In this talk, we will develop a conceptual approach towards inverse problems in imaging sciences by combining the model-based method of sparse regularization by shearlets with the data-driven method of deep learning. Our solvers pay particular attention to the singularity structures of the data. Focussing then on the inverse problem of (limited-angle) computed tomography, we will show that our algorithms significantly outperform previous methodologies, including methods entirely based on deep learning. Finally, we will also touch upon the issue of how to interpret the results of such algorithms, and present a novel, state-of-the-art explainability method based on information theory.
Week 13, Qianxiao Li
Abstract: In this talk, we introduce some deep learning based approaches for modelling sequence to sequence relationships that are gaining popularity in many applied fields, such as time-series analysis, natural language processing, and data-driven science and engineering. We will also discuss some interesting mathematical issues underlying these methodologies, including approximation theory and optimization dynamics.

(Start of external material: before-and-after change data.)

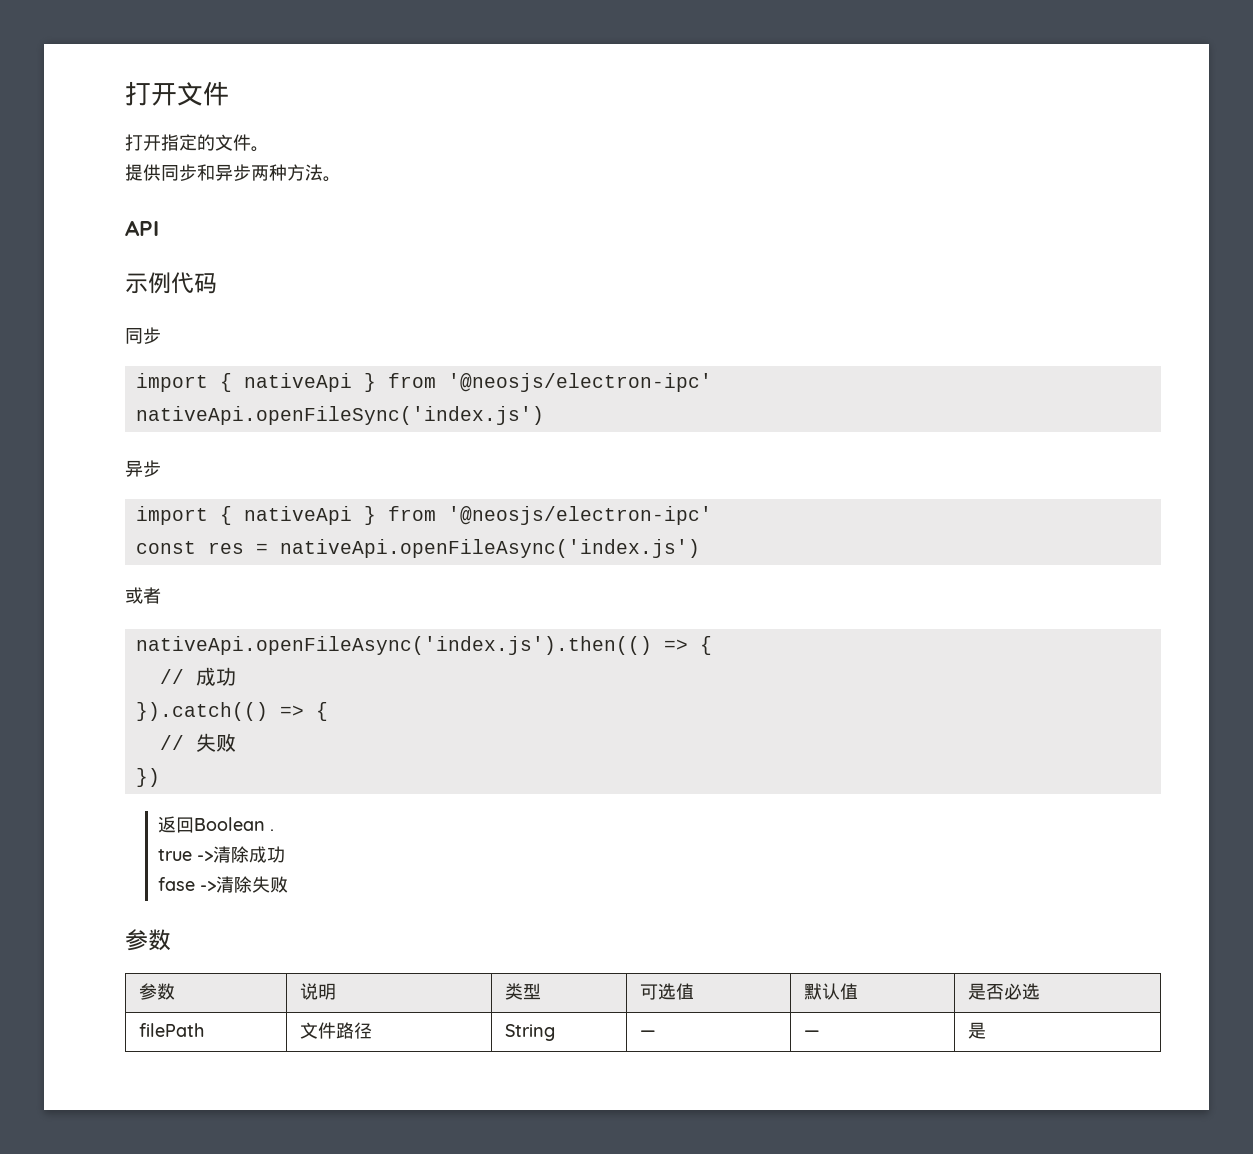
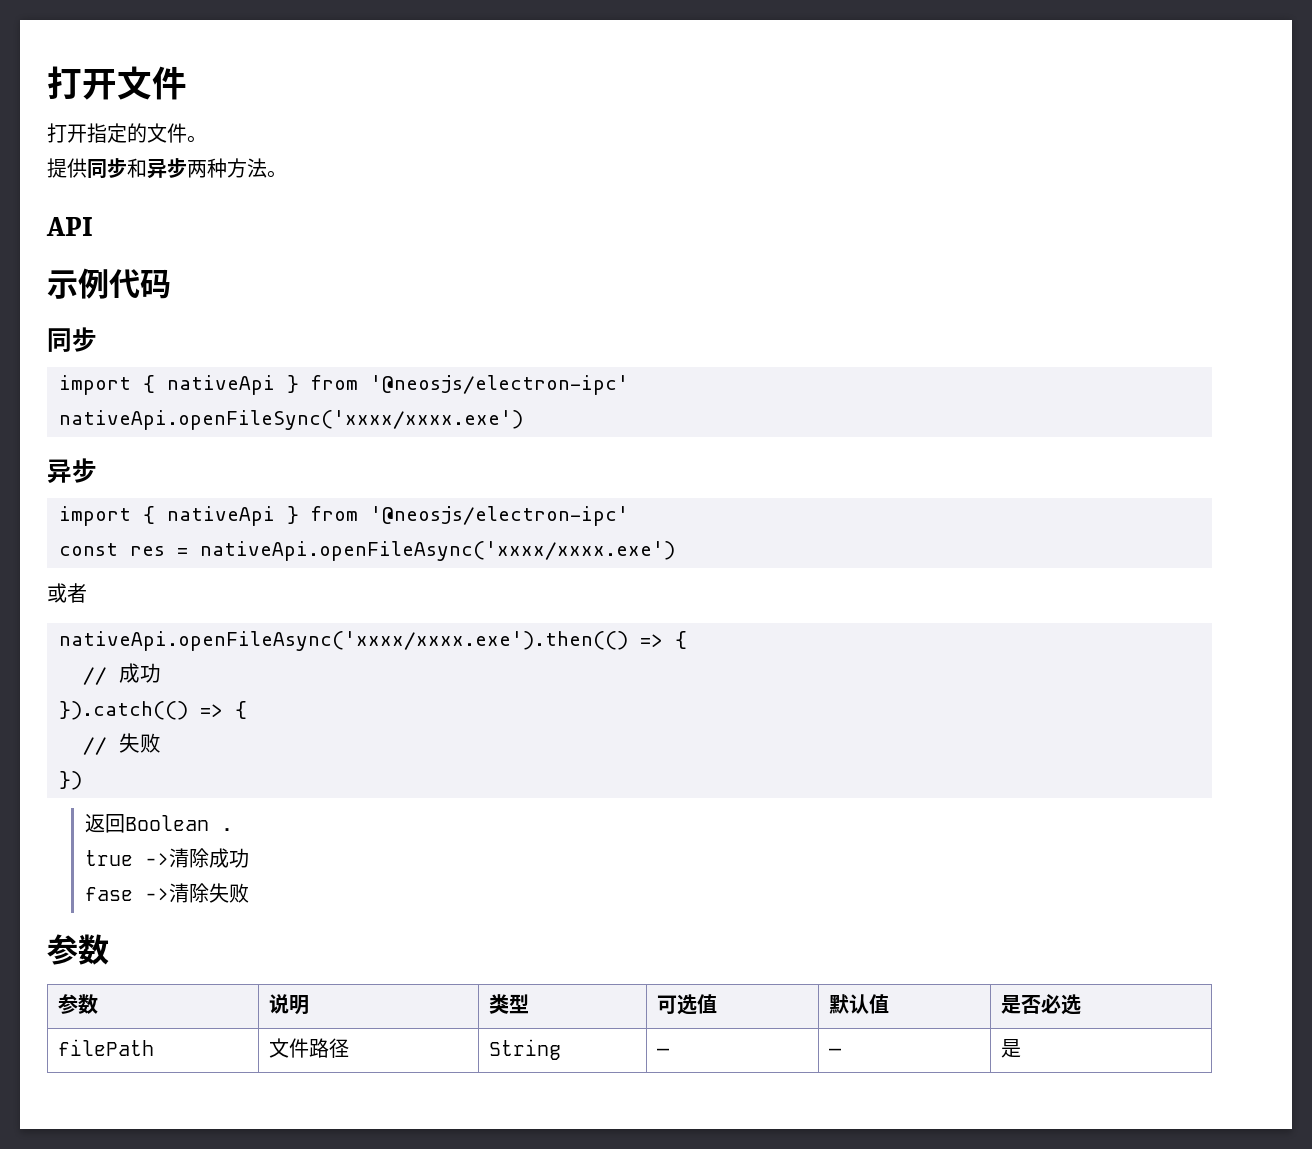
- nativeApi.openFileSync('index.js')
+ nativeApi.openFileSync('xxxx/xxxx.exe')
- const res = nativeApi.openFileAsync('index.js')
+ const res = nativeApi.openFileAsync('xxxx/xxxx.exe')
- nativeApi.openFileAsync('index.js').then(() => {
+ nativeApi.openFileAsync('xxxx/xxxx.exe').then(() => {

Qianxiao has provided some notebooks on GitHub.
Week 14, Lars Buesing
Searching for Formulas and Algorithms: Symbolic Regression and Program Induction
Abstract: In spite of their enormous success as black box function approximators in many fields such as computer vision, natural language processing and automated decision making, Deep Neural Networks often fall short of providing interpretable models of data. In applications where aiding human understanding is the main goal, describing regularities in data with compact formuli promises improved interpretability and better generalization. In this talk I will introduce the resulting problem of Symbolic Regression and its generalization to Program Induction, highlight some learning methods from the literature and discuss challenges and limitations of searching for algorithmic descriptions of data.